Japan’s digital nomad visa — formally a Tokutei Katsudo (特定活動) residence status — lets remote workers from 49 eligible countries live in Japan for up to six months. Requirements include annual income of at least ¥10 million (roughly $65,000 USD at early-2026 exchange rates), employment with a company headquartered outside Japan, and valid health insurance coverage. Spouses and dependent children can accompany the primary visa holder.
The ¥10 million income threshold is the critical detail. It sits comfortably above Japan’s median household income, and significantly above the median in most countries where remote workers reside. This isn’t a budget travel visa — the government deliberately set the bar high to attract mid-to-senior professionals: tech workers, consultants, designers, and entrepreneurs who can sustain themselves without impacting the local labour market.
What Does a Digital Nomad Visa Guest Actually Look Like?
The typical digital nomad visa guest is higher-income, longer-stay, and more research-driven than the average inbound tourist — and that combination has real implications for how you run a property. Based on our experience at BenStay and conversations across the Japan STR operator community, a few consistent patterns emerge.
They stay longer. The visa is valid for six months, but four- to eight-week stays are typical in practice. Long enough that they think like a temporary resident, not a tourist. They’re not trying to see everything in Japan — they’re trying to live somewhere for a while.
They’re income-rich but quality-conscious. Someone earning ¥10M+ annually won’t flinch at a ¥200,000 monthly rate — but they will notice, and leave a review, if the WiFi drops during a client call or the chair destroys their back over three weeks.
They work during business hours. This sounds obvious but has real implications for property setup. They need a proper desk, stable connectivity, and a kitchen for lunch. Properties optimised for Instagram aesthetics but lacking functional workspace lose this guest to better-equipped competitors.
They research carefully before booking. This guest segment reads reviews in detail, sends specific questions via message, and makes decisions based on precise amenity listings. A vague “good WiFi” claim gets ignored. “500 Mbps fibre, dedicated workspace router” gets bookmarked.
What Amenities Actually Matter Most?
The five amenities digital nomad visa guests consistently prioritise are fast WiFi, a dedicated workspace, a kitchen, in-unit laundry, and adequate storage — in roughly that order. Here’s the nuance on each:
1. Internet — speed and stability both matter. A 1 Gbps connection that drops twice a day is worse than solid 300 Mbps that never fails. Publish your actual speed test results in the listing. Guests will run Speedtest within an hour of arriving, and a one-star WiFi review follows you for years.

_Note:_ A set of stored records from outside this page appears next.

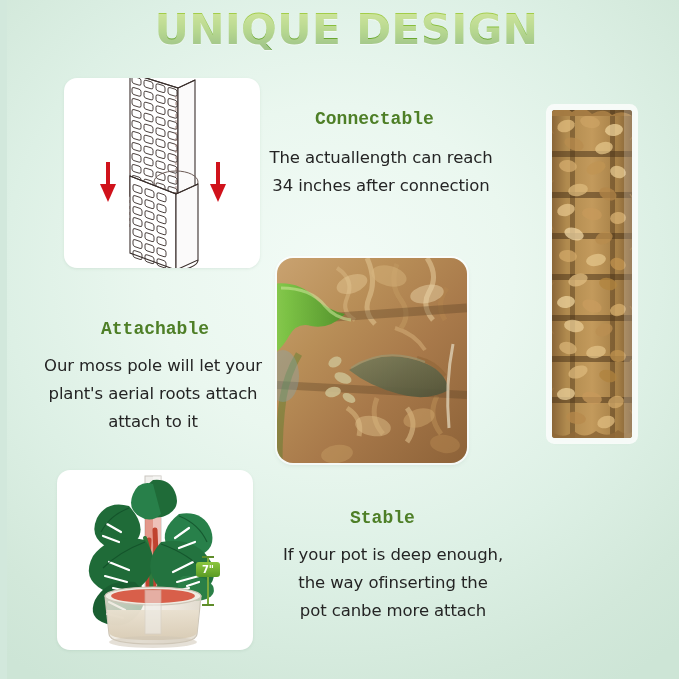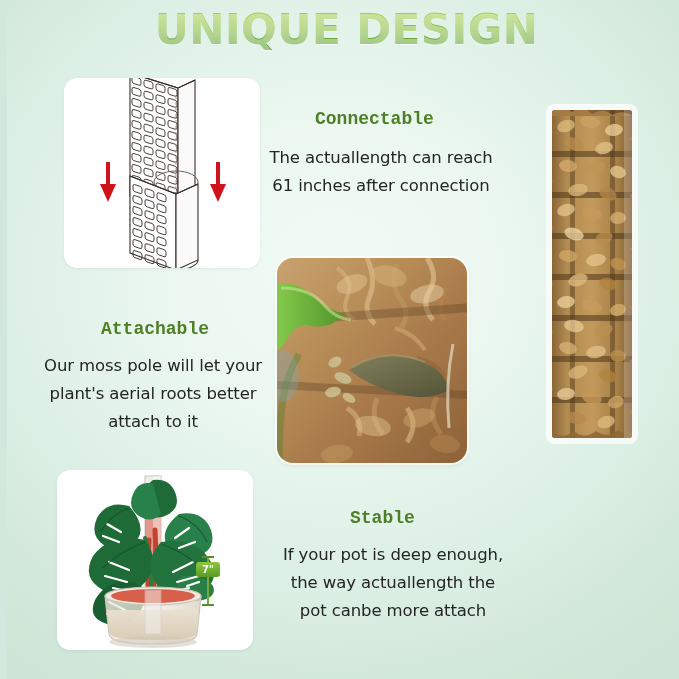--- a/index.html
+++ b/index.html
@@ -312,27 +312,27 @@
       <g fill="#d0121b">
         <rect x="152" y="84" width="4" height="26"></rect>
         <path d="M146,106 L162,106 L154,124 Z"></path>
       </g>
     </svg>
   </div>
 
   <div class="block-heading" id="h-connect">Connectable</div>
   <div class="block-body" id="b-connect">
     <div>The actuallength can reach</div>
-    <div>61 inches after connection</div>
+    <div>34 inches after connection</div>
   </div>
 
   <div class="block-heading" id="h-attach">Attachable</div>
   <div class="block-body" id="b-attach">
     <div>Our moss pole will let your</div>
-    <div>plant's aerial roots better</div>
+    <div>plant's aerial roots attach</div>
     <div>attach to it</div>
   </div>
 
   <div class="photo" id="photo-roots">
     <svg width="190" height="205" viewBox="0 0 190 205">
       <defs>
         <linearGradient id="mossBg" x1="0" y1="0" x2="1" y2="1">
           <stop offset="0%" stop-color="#c9a270"></stop>
           <stop offset="30%" stop-color="#b98f58"></stop>
           <stop offset="60%" stop-color="#a8794a"></stop>
@@ -569,17 +569,17 @@
       <div class="dim-line"></div>
       <div class="dim-cap" style="top:0px;"></div>
       <div class="dim-cap" style="top:48px;"></div>
       <div class="badge-7">7"</div>
     </div>
   </div>
 
   <div class="block-heading" id="h-stable">Stable</div>
   <div class="block-body" id="b-stable">
     <div>If your pot is deep enough,</div>
-    <div>the way actuallength the</div>
+    <div>the way ofinserting the</div>
     <div>pot canbe more attach</div>
   </div>
 
 </div>
 
 </body></html>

2. Dedicated workspace. A proper desk and an ergonomic chair. Not a dining table with a stool. Ideally near natural light, away from the kitchen. Monitor hookups (HDMI, USB-C) are a meaningful differentiator.
3. A real kitchen. Rice cooker, induction hob, adequate pots and pans, a decent knife. Monthly-stay guests are not eating every meal at restaurants — it’s expensive, time-consuming, and impractical for three weeks running.
4. In-unit laundry. A washer in the unit, or guaranteed access to building laundry. A coin laundry ten minutes away is not a solution for a month-long stay.
5. Storage. Drawers, closet space, hangers — enough to actually unpack. Living out of a suitcase for six weeks is demoralising in a way that ends up in reviews.
How Should You Price for the Monthly-Stay Segment?
Nightly pricing breaks down for month-long stays. A ¥15,000/night property priced at standard nightly rates for 30 days totals ¥450,000 — a number that looks alarming even to a ¥10M earner comparing options. Monthly rates with a meaningful discount (30–50% off the equivalent nightly total) are the standard in this segment.
The economics still work well for operators. Lower nightly revenue is offset by zero turnover cost, reduced cleaning frequency (typically one mid-stay service rather than multiple full turnovers), and stable occupancy. A property that earns ¥250,000 for two consecutive months beats one that earns ¥450,000 in equivalent nightly revenue but has three turnovers, gaps between guests, and OTA commissions on every booking.
One caveat: under Japanese minpaku regulations, stays over 30 days may fall into different licensing categories depending on your permit type. Check your specific license conditions before actively marketing to this segment.
Which Platforms Work Best for Digital Nomad Guests?
Airbnb works for discovery, but it’s not optimised for extended stays. Monthly searches are buried in the interface, and the platform nudges guests toward nightly-framed pricing comparisons. Booking.com handles extended stays more gracefully. Some Japan operators use specialist platforms like SAKURA HOUSE for this segment.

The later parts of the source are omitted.